Copy each line of the records that contains the word "Poroci".

Content starts

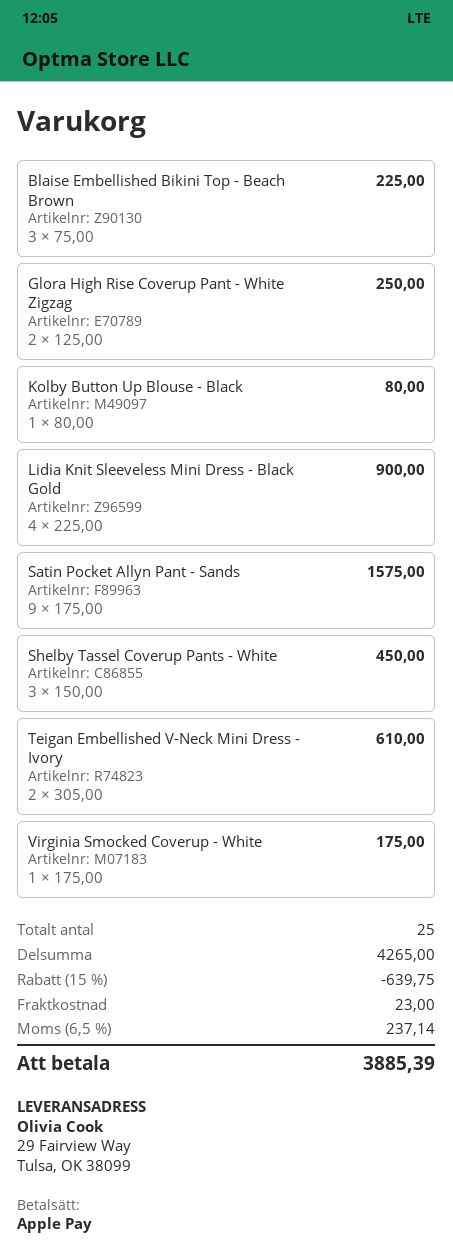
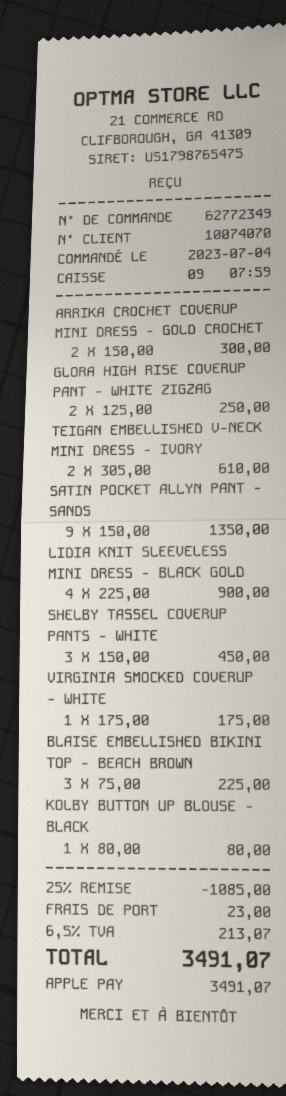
Satin Pocket Allyn Pant - Sands: 9 x 175.00 = 1575.00 -> 9 x 150.00 = 1350.00
ARRIKA CROCHET COVERUP MINI DRESS - GOLD CROCHET: none -> 2 x 150.00 = 300.00
discount: 15% = 639.75 -> 25% = 1085.00
tax: 6.5% = 237.14 -> 6.5% = 213.07
total: 3885.39 -> 3491.07

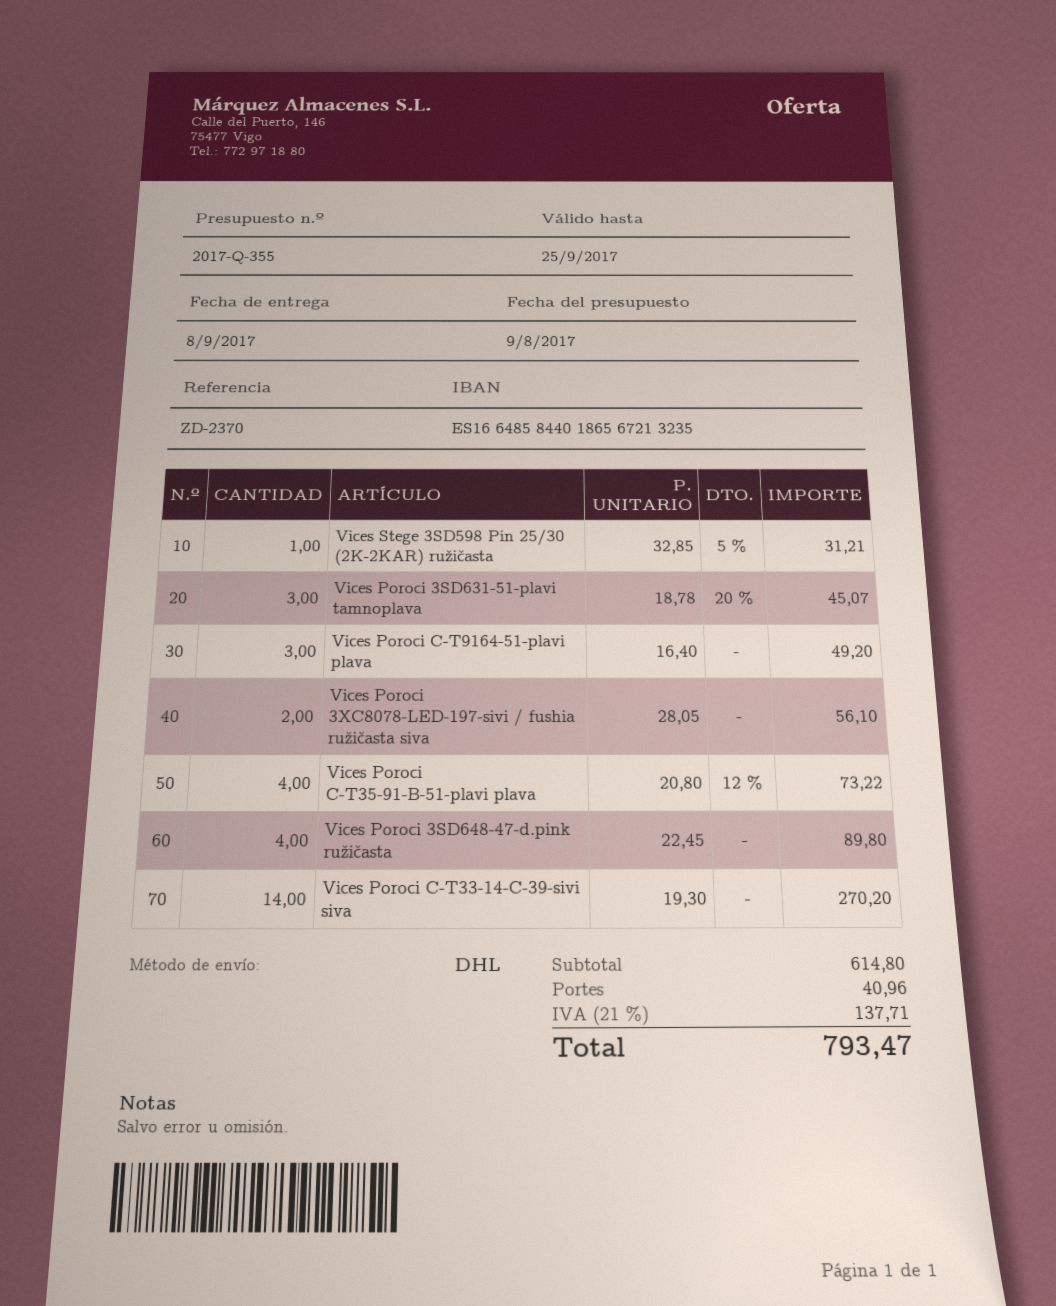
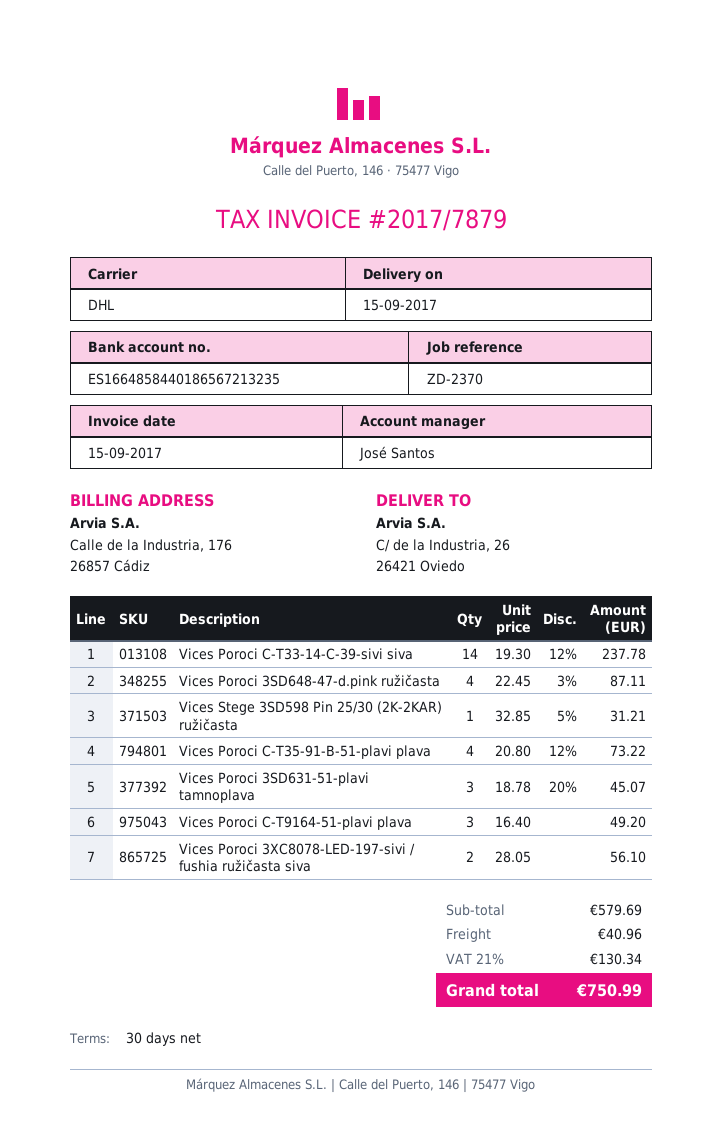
delivery date: 2017-09-08 -> 2017-09-15
Vices Poroci 3SD648-47-d.pink ružičasta: 4 x 22.45 = 89.80 -> 4 x 22.45 - 3% = 87.11
Vices Poroci C-T33-14-C-39-sivi siva: 14 x 19.30 = 270.20 -> 14 x 19.30 - 12% = 237.78
subtotal: 614.80 -> 579.69
tax: 21% = 137.71 -> 21% = 130.34
total: 793.47 -> 750.99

Content ends

Answer:
Vices Poroci 3SD648-47-d.pink ružičasta: 4 x 22.45 = 89.80 -> 4 x 22.45 - 3% = 87.11
Vices Poroci C-T33-14-C-39-sivi siva: 14 x 19.30 = 270.20 -> 14 x 19.30 - 12% = 237.78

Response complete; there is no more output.